When you first land in the Pyroscope UI, that strange-looking orange cityscape stares back at you, and the natural reaction is: "Okay, looks cool, but what am I supposed to learn from this?"

It's actually simple:

  • Width = time. The wider a block, the more CPU that function eats. Look at the widest block — that's where the problem lives.
  • Height = call chain. Bottom-up: main → handler → service → repository → database. Tall towers usually mean deep recursion or too many abstraction layers.
  • Color = function identity. The same function is always the same color. It's not a meaningful encoding, just a visual handle.

In the first few days you'll be surprised at how much time goes into JSON encoding. Then you'll get angry at why you're waiting 200ms on a mutex. Eventually you start thinking "what if I pooled this allocation?" Congrats — that's the day you became a performance engineer.

Bonus round: the madness of combining this with PGO

Since Go 1.21, Profile-Guided Optimization is standard. Feed the compiler an actual production profile and it'll know which functions are on the hot path, inline them aggressively, eliminate dead code, and devirtualize calls. Typical wins: 2-7%, basically for free, no code changes required.

In Pyroscope 2.0, pulling a PGO file from live data is a one-liner with profilecli:

profilecli query merge \
  --query='{service_name="meshr.controller", env="prod"}' \
  --profile-type="process_cpu:cpu:nanoseconds:cpu:nanoseconds" \
  --from="now-30m" \
  --to="now" \
  --output=pprof=./default.pgo

Then go build -pgo=auto — the compiler takes care of the rest. Bake this into your build pipeline and every release gets optimized based on the previous release's profile. It's a self-feeding loop, and it's deeply satisfying.

Practical notes (so future-you doesn't get bitten)

  • Disabled by default. Mutex and block profiling are off because both have non-trivial runtime cost. Use the SetMutexProfileFraction(5) style sampling above (1/N), and try to keep their overhead under 5%.
  • DisableGCRuns flag stops Pyroscope from forcing a GC during heap profiling — easier on CPU for high-allocation services, but the heap snapshot gets a bit fuzzier. Trade-off.
  • Migrating to 2.0: the module path is now github.com/grafana/pyroscope/v2. Helm chart 2.0.0 introduces architecture.storage; the old enable-v1-write-path / enable-v1-read-path flags are gone. Check the migration guide before upgrading.
  • HTTP endpoint conflict. The standard net/http/pprof and Pyroscope's own profiler both want /debug/pprof/profile. Pyroscope's http/pprof package handles this gracefully, but verify with your own hands.
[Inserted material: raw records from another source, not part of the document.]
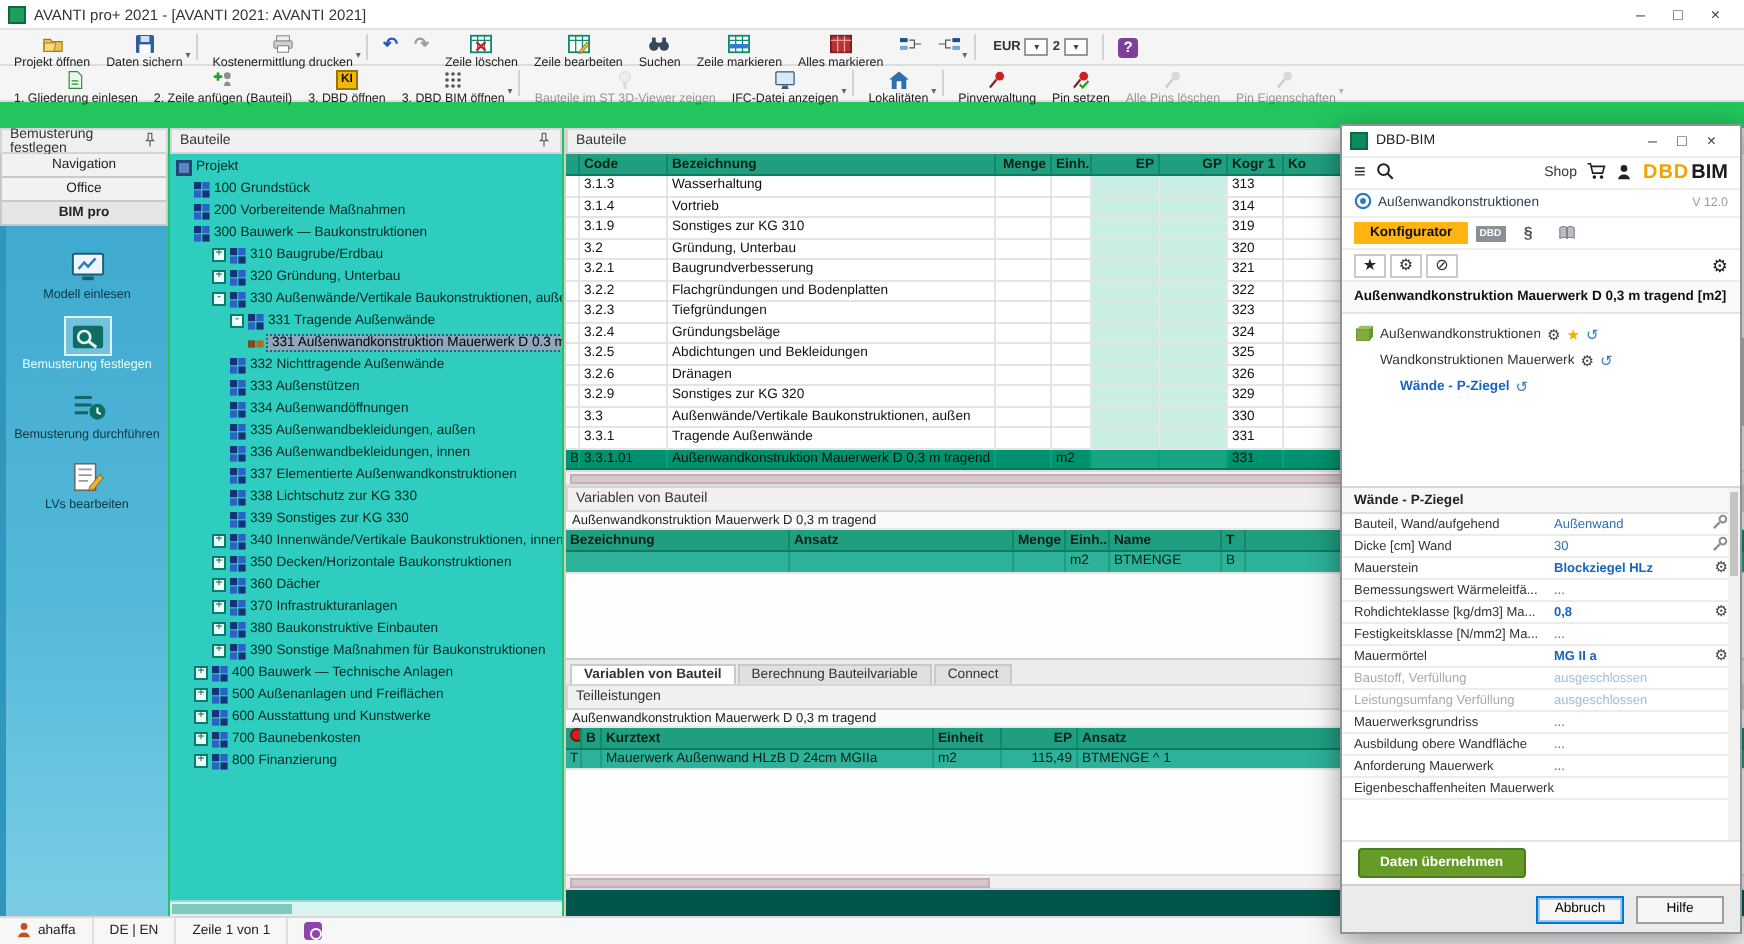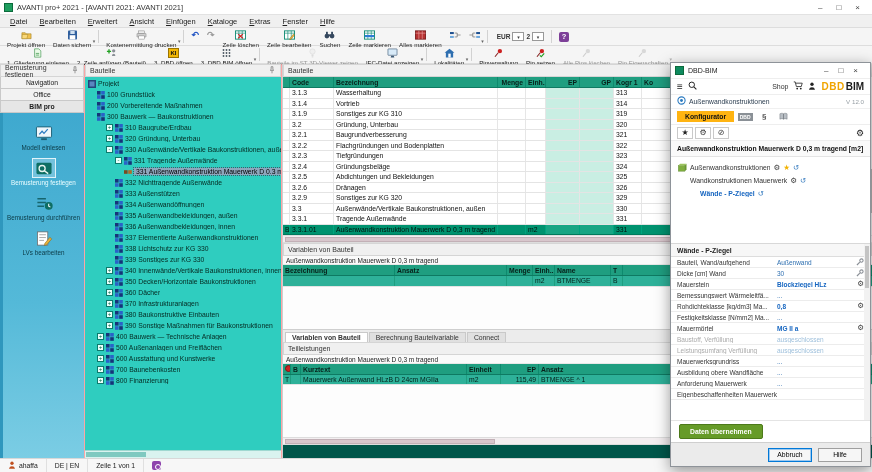--- a/index.html
+++ b/index.html
@@ -4,7 +4,7 @@
 <style>
   html,body{margin:0;padding:0;background:#777;}
   *{box-sizing:border-box;}
-  .app{position:relative;width:872px;height:472px;background:#fca5a5;
+  .app{position:relative;width:872px;height:472px;background:#22c55e;
        font-family:"Liberation Sans",sans-serif;font-size:7.5px;color:#111;
        overflow:hidden;}
   

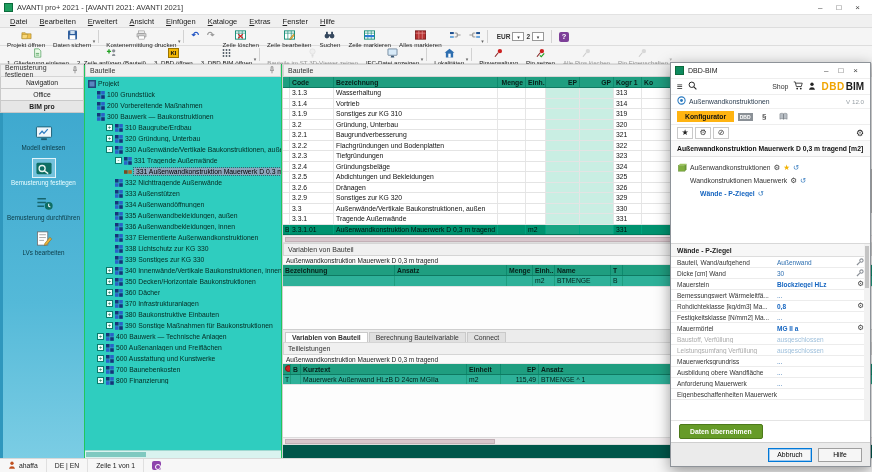--- a/index.html
+++ b/index.html
@@ -174,17 +174,6 @@
       </span>
   </div>
 
-  <div class="menubar" id="menubar">
-      <span class="mitem">Datei</span>
-      <span class="mitem">Bearbeiten</span>
-      <span class="mitem">Erweitert</span>
-      <span class="mitem">Ansicht</span>
-      <span class="mitem">Einfügen</span>
-      <span class="mitem">Kataloge</span>
-      <span class="mitem">Extras</span>
-      <span class="mitem">Fenster</span>
-      <span class="mitem">Hilfe</span>
-    </div>
 
   <div class="tb tb1">
     <span id="tb1btns" style="display:flex;align-items:stretch;">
Wrapping up: learning to love profiles

Continuous profiling has been called "the fourth pillar of observability" for a while now. Metrics, logs, traces — and profiles. If you've already got the first three in your stack, the fourth isn't actually that far away — especially if you're on Go, since pprof already does half the work for you.

Pyroscope 2.0 nailed the cost and operational-simplicity side of this. All that's left is to look at the hottest part of your code and ask, "huh, why are we burning here?"

Most of the time, the answer is embarrassingly simple. We're parsing JSON one extra time, holding a mutex too long, doing an unnecessary slice copy. The point isn't to be a hero — it's to see instead of guess.

Happy flame-graphing.


The example config in this post is loosely based on a Meshr controller service. If you want to self-host, Grafana Pyroscope OSS is still free and feature-complete; Grafana Cloud Profiles offers a generous free tier for those who'd rather not run yet another database.